» **Brief**
In the records, find each line where "size" occurs, and copy it.
----- Records for this exercise
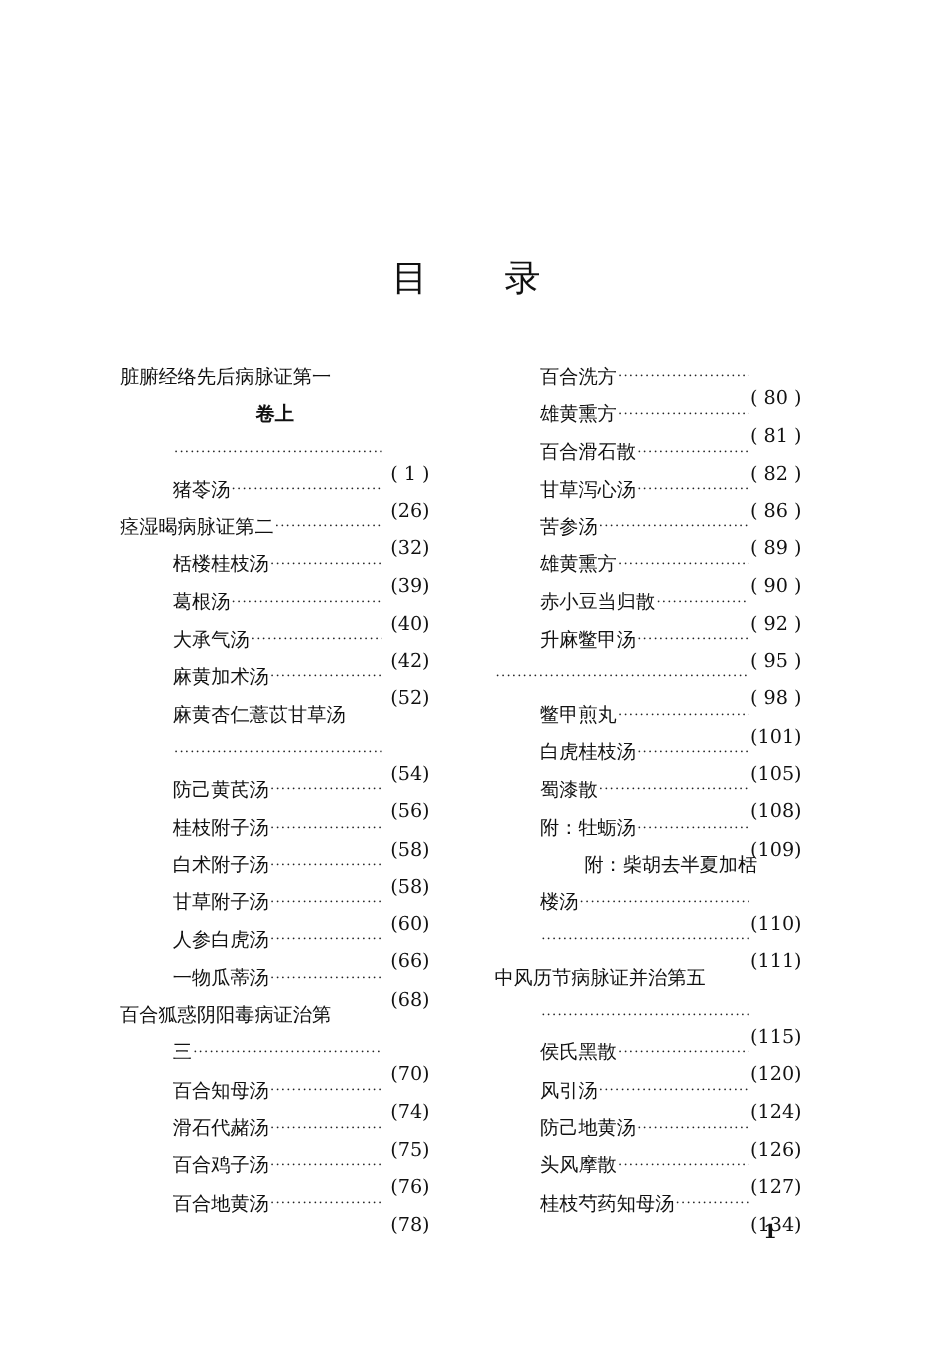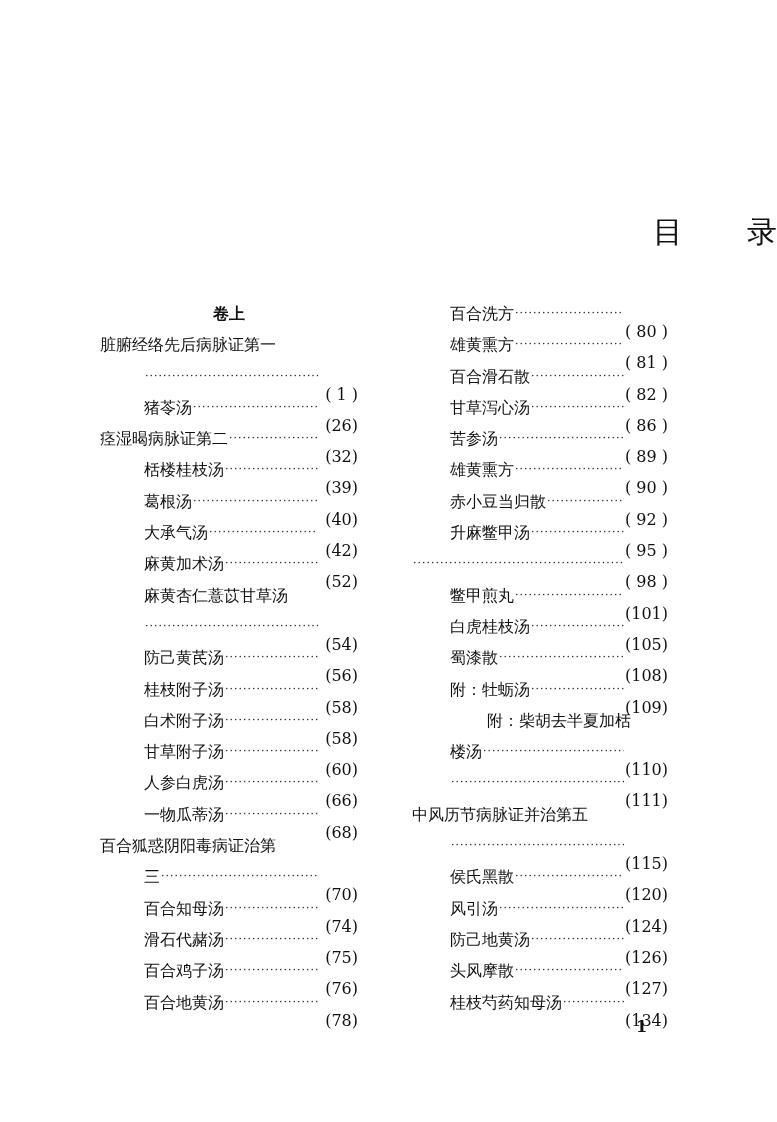--- a/index.html
+++ b/index.html
@@ -3,21 +3,21 @@
 <meta charset="utf-8">
 <style>
   html, body { margin: 0; padding: 0; background: #ffffff; }
   body {
     width: 777px; height: 1122px; position: relative; overflow: hidden;
     font-family: "DejaVu Serif", "Liberation Serif", serif;
     color: #111111;
   }
   .title {
     position: absolute; top: 212px; left: 0; width: 777px;
-    text-align: right; font-size: 30px; letter-spacing: 0;
+    text-align: center; font-size: 30px; letter-spacing: 0;
   }
   .title span { display: inline-block; }
   .title .gap { width: 64px; }
   .col {
     position: absolute; top: 298px;
   }
   .col.left { left: 100px; width: 258px; }
   .col.right { left: 412px; width: 256px; }
   .row {
     height: 31.3px; line-height: 31.3px; font-size: 16px;
@@ -38,26 +38,26 @@
   }
 </style>
 </head>
 <body>
 
 <div class="title">
   <span>目</span><span class="gap"></span><span>录</span>
 </div>
 
 <div class="col left" id="leftCol">
+    <div class="row left-page">
+      <span class="label">脏腑经络先后病脉证第一</span>
+    </div>
     <div class="row left-page head">
       <span>卷上</span>
     </div>
-    <div class="row left-page">
-      <span class="label">脏腑经络先后病脉证第一</span>
-    </div>
     <div class="row left-page indent">
       <span class="label"></span>
       <span class="dots">··························································</span>
       <span class="page">( 1 )</span>
     </div>
     <div class="row left-page indent">
       <span class="label">猪苓汤</span>
       <span class="dots">··························································</span>
       <span class="page">(26)</span>
     </div>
----------
» **Exercise output**
-    text-align: right; font-size: 30px; letter-spacing: 0;
+    text-align: center; font-size: 30px; letter-spacing: 0;
     height: 31.3px; line-height: 31.3px; font-size: 16px;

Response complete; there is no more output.